In Life Is Beautiful, as in many other films, bad philosophy or even utter nonsense can be introduced to the audience without undergoing serious scrutiny because it is presented as either bizarre (and therefore humorous) or profound (and therefore above our criticism). “Nothing is more necessary than the unnecessary,” one of the more mild philosophical mistakes, is a statement that violates the law of non-contradiction, unless Guido’s uncle is trying to persuade us that, after all, there is no such thing as necessity. “You’re serving; you’re not a servant. Serving is a supreme art. God is the first servant. God serves men, but he is not a servant to men” is an exercise in the fallacy of equivocation, where a word or phrase changes meaning part way through the argument. The only profound thing in the quote is the difference between the way a waiter serves his patrons and the way God serves humanity.
Interestingly, that quote, two other brief references to the “Lord”, neither of which were exactly examples of piety or sincerity, and a playful joke on Dora involving the Virgin Mary, are the only appeals to religion in the entire film, unless you start looking for other kinds of religion. In times of crisis, Guido turns, not to God, but to Arthur Schopenhauer, an atheistic, pessimistic philosopher who was influenced by Kant and who, in turn, influenced Nietzsche. All that the movie tells us about his worldview is that “Schopenhauer says that with will power you can do anything. I am what I want to be.” If we hadn’t been instructed to laugh at it, if it hadn’t come up so many times, and if it hadn’t appeared to actually work, a simple warning about the philosophy might have been enough to counteract its significance.
The same can be said about Guido’s persistent recourse to deceit in times of hardship or simply times when nothing interesting is happening. My concern in this review is not just that Guido lied, but that in the romantic comedy part of the movie, his lying is a very large part of what the audience is supposed to find romantic and comedic. When the movie finally turns to the Holocaust, the deceit at least has well-intentioned motives and a clever and unconventional plot twist—not to justify it, exactly, but to keep us from thinking about it. We would certainly recognize that Guido’s desire to protect his son from fear and emotional scarring has a better chance of justifying deceit than his previous motives did, but the question of the purpose and validity of his dishonesty remains, and needs to be answered. Even if we are able to say with conviction and a clear conscience that the end justifies the means, we may still be left wondering if there was not some better way to achieve that end.

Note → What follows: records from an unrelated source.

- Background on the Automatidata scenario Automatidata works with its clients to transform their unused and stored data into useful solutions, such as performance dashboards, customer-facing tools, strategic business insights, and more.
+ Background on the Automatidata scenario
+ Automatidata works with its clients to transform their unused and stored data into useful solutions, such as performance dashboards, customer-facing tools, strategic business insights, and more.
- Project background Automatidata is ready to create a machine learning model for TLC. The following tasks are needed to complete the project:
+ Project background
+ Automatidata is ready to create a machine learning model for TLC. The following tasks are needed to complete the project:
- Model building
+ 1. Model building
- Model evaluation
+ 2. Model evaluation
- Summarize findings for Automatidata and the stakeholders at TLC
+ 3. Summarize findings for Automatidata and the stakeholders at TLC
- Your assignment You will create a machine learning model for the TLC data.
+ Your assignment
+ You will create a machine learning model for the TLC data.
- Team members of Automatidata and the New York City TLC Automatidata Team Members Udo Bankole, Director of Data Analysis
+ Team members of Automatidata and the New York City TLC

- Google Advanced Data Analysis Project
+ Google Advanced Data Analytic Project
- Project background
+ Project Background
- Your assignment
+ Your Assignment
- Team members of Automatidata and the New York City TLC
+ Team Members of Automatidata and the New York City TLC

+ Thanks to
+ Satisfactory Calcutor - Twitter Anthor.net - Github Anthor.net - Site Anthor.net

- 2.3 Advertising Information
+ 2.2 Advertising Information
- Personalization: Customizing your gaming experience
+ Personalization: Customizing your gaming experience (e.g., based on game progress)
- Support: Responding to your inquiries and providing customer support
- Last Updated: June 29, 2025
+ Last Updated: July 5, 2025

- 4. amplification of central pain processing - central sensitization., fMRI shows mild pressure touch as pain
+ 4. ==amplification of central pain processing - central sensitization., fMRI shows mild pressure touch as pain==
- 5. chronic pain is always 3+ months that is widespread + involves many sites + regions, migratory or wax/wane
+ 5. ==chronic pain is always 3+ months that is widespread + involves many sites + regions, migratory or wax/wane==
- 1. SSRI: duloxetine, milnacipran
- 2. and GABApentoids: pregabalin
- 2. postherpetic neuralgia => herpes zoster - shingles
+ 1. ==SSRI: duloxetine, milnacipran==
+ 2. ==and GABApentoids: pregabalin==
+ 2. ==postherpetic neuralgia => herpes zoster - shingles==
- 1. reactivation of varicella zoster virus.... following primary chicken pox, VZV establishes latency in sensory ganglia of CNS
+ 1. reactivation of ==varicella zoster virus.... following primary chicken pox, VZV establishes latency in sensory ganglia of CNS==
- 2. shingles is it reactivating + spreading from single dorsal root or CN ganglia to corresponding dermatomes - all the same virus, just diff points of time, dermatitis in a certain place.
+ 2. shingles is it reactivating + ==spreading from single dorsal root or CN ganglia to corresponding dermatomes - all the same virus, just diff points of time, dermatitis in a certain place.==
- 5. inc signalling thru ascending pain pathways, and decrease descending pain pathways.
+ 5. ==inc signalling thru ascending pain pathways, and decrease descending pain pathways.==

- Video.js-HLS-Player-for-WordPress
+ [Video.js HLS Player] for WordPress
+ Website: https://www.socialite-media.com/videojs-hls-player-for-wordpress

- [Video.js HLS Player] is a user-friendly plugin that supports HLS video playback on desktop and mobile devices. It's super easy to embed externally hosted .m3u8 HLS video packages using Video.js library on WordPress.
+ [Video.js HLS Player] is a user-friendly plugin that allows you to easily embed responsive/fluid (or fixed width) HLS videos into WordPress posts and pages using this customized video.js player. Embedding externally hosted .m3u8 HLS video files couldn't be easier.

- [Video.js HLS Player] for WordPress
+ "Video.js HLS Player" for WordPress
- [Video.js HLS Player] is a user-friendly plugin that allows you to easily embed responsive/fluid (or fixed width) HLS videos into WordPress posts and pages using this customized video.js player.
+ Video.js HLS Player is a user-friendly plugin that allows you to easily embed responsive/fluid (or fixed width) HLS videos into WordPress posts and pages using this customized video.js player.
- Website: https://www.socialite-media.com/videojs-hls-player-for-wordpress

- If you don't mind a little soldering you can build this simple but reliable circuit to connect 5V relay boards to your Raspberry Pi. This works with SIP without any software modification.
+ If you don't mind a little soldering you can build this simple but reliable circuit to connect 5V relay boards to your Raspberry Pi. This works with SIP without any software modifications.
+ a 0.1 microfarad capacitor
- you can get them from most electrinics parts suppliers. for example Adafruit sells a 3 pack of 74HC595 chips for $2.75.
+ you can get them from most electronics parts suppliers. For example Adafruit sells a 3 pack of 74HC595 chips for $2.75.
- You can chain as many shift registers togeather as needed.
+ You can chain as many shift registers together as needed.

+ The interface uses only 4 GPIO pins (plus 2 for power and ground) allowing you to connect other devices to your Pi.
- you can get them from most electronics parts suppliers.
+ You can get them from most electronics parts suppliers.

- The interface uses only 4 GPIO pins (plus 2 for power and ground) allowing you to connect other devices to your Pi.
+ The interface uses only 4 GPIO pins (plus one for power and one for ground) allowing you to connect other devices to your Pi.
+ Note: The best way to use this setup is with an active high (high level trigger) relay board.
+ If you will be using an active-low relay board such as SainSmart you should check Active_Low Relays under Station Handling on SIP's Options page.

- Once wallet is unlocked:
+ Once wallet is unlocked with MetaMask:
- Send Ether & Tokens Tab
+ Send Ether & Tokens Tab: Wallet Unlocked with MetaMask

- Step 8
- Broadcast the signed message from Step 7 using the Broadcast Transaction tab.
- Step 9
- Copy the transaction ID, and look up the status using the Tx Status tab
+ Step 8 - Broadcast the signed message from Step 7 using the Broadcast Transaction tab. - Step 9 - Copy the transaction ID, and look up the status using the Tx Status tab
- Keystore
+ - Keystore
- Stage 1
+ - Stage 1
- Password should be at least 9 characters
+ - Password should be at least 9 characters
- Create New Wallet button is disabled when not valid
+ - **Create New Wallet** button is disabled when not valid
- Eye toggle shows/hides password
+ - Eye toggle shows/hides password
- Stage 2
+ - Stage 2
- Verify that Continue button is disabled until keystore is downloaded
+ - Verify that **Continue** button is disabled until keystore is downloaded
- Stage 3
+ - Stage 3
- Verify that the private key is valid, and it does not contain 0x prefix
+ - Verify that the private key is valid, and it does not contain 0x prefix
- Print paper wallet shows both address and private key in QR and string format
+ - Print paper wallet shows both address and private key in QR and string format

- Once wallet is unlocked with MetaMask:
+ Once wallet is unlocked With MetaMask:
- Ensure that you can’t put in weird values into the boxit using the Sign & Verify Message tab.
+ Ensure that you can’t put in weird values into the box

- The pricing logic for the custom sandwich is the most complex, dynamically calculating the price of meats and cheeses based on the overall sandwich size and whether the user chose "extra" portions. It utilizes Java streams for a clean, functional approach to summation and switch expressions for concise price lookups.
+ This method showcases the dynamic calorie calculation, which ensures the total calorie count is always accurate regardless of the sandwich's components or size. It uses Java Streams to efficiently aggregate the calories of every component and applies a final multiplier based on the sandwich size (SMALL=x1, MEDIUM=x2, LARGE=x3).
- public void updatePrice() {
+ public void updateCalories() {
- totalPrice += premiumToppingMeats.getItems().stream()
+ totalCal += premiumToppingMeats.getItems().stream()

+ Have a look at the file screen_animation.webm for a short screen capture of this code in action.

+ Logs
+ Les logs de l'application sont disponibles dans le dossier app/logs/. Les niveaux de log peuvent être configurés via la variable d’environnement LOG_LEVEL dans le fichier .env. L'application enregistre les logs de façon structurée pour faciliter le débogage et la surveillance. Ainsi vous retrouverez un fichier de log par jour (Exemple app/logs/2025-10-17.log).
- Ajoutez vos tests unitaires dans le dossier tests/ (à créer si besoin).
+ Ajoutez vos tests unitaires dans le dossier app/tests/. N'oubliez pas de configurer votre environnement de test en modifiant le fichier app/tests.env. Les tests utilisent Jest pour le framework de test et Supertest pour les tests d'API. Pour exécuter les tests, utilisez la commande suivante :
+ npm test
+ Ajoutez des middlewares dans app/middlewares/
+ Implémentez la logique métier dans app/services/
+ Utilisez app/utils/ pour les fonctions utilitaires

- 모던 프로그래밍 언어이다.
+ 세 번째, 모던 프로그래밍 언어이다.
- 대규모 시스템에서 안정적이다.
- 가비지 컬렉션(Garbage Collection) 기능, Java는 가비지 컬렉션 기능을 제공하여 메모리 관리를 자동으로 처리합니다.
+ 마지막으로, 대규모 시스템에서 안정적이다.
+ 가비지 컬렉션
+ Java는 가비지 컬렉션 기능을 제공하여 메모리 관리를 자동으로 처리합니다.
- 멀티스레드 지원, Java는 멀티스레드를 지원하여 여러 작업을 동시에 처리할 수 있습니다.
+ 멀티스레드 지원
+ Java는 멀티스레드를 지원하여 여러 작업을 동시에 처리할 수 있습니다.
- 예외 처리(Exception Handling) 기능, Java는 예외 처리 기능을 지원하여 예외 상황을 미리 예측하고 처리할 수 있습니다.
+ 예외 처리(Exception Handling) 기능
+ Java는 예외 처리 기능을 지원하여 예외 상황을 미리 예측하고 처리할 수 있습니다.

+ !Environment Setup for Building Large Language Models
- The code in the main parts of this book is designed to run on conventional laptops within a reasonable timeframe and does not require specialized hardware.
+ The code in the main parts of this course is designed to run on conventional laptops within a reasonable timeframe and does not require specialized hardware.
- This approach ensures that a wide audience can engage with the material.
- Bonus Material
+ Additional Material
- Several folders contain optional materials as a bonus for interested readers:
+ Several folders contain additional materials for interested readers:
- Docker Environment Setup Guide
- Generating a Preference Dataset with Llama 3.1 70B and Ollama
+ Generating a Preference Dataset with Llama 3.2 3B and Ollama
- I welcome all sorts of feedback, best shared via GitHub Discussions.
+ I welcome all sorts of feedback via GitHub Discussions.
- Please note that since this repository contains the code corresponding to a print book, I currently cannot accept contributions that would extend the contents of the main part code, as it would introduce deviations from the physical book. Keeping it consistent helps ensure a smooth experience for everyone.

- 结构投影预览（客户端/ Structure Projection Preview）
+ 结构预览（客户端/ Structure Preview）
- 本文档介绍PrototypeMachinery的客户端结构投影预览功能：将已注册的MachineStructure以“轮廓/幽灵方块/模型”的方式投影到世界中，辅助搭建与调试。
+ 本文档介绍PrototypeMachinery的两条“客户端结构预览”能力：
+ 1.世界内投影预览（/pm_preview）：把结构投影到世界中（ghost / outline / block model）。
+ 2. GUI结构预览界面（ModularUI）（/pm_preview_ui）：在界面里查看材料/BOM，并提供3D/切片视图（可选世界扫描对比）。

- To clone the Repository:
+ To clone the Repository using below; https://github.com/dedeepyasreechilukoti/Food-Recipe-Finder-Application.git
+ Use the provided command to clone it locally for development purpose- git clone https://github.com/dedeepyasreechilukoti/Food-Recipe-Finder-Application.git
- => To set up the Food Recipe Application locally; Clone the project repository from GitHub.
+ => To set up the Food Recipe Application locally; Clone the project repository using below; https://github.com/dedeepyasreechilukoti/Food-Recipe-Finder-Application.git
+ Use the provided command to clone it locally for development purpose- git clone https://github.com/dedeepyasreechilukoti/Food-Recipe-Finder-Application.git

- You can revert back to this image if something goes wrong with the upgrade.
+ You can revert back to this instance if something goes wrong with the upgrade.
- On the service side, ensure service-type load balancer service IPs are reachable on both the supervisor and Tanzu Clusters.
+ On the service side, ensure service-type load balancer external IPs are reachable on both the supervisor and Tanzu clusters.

Thinking outside the box is good for us, and it’s far more enjoyable than the alternative, once we get used to it. There are times, however, when we need to reel ourselves back in and examine just how far out movies like Life Is Beautiful want to take us. Sometimes it’s hard to recognize the difference between a new spin on an old theme and a new item altogether, perhaps because we’re so used to looking for the good in movies that we hardly notice any more just how much bad we have to go through to find it. There are good things in Life Is Beautiful. There is courage and sacrificial love, and there is an engaging level of originality, but a real man is made up of more than courage and sacrificial love, and the originality is not worth what it took away from the morality.